Start of Block

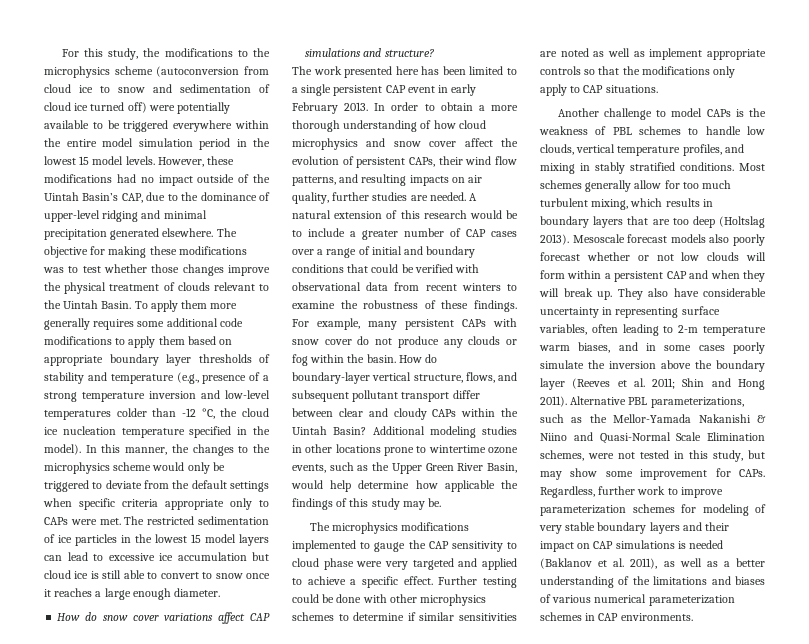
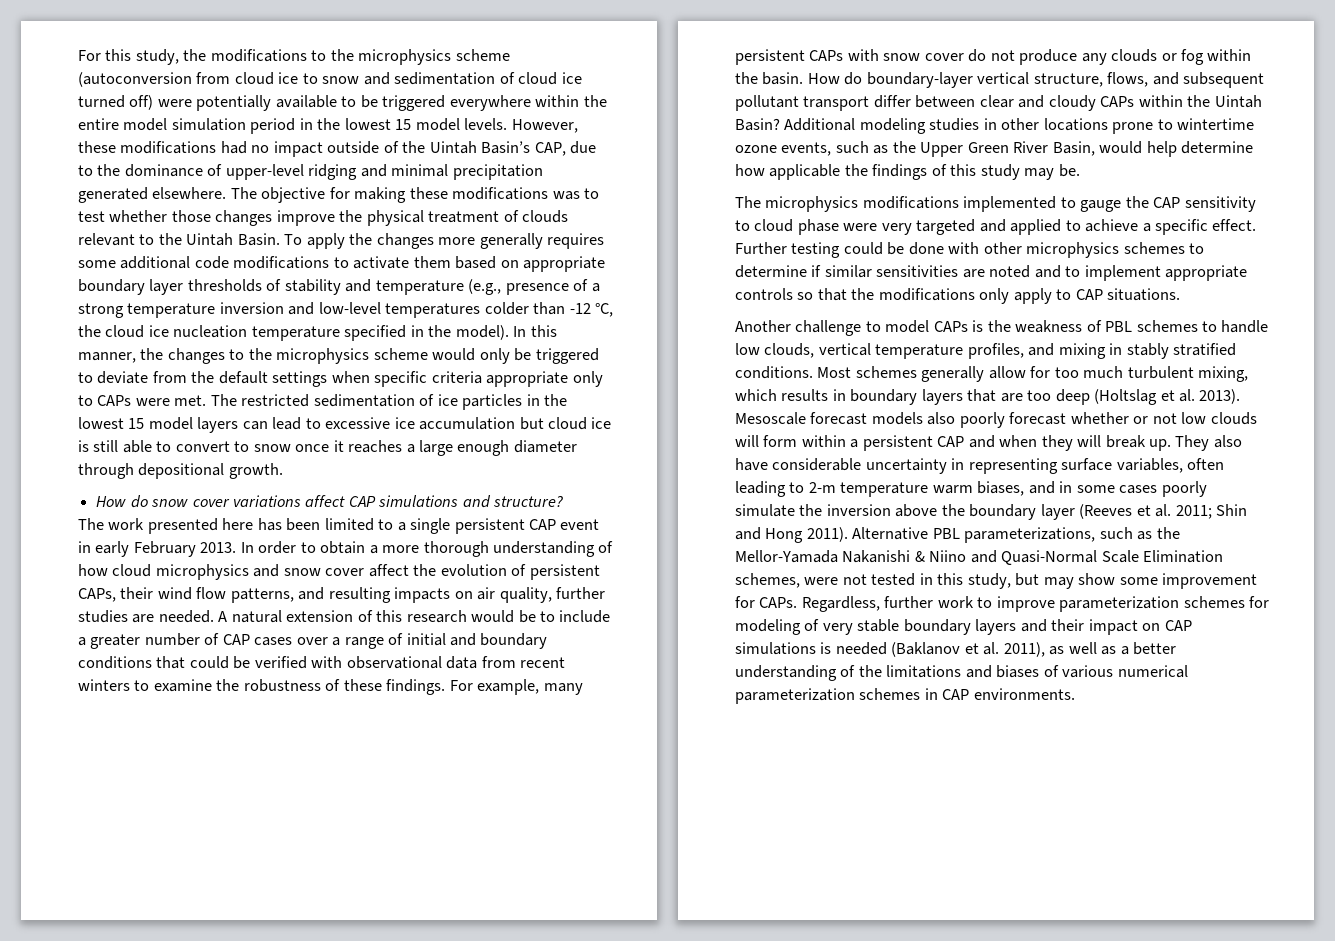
- To apply them more generally requires some additional code modifications to apply them based on appropriate boundary layer thresholds of stability and temperature (e.g., presence of a strong temperature inversion and low-level temperatures colder than -12 °C, the cloud ice nucleation temperature specified in the model).
+ To apply the changes more generally requires some additional code modifications to activate them based on appropriate boundary layer thresholds of stability and temperature (e.g., presence of a strong temperature inversion and low-level temperatures colder than -12 °C, the cloud ice nucleation temperature specified in the model).
- The restricted sedimentation of ice particles in the lowest 15 model layers can lead to excessive ice accumulation but cloud ice is still able to convert to snow once it reaches a large enough diameter.
+ The restricted sedimentation of ice particles in the lowest 15 model layers can lead to excessive ice accumulation but cloud ice is still able to convert to snow once it reaches a large enough diameter through depositional growth.
- Further testing could be done with other microphysics schemes to determine if similar sensitivities are noted as well as implement appropriate controls so that the modifications only apply to CAP situations.
+ Further testing could be done with other microphysics schemes to determine if similar sensitivities are noted and to implement appropriate controls so that the modifications only apply to CAP situations.
- Most schemes generally allow for too much turbulent mixing, which results in boundary layers that are too deep (Holtslag 2013).
+ Most schemes generally allow for too much turbulent mixing, which results in boundary layers that are too deep (Holtslag et al. 2013).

End of Block

Using the listing above, show each line with the word "turbulent" in it.

- Most schemes generally allow for too much turbulent mixing, which results in boundary layers that are too deep (Holtslag 2013).
+ Most schemes generally allow for too much turbulent mixing, which results in boundary layers that are too deep (Holtslag et al. 2013).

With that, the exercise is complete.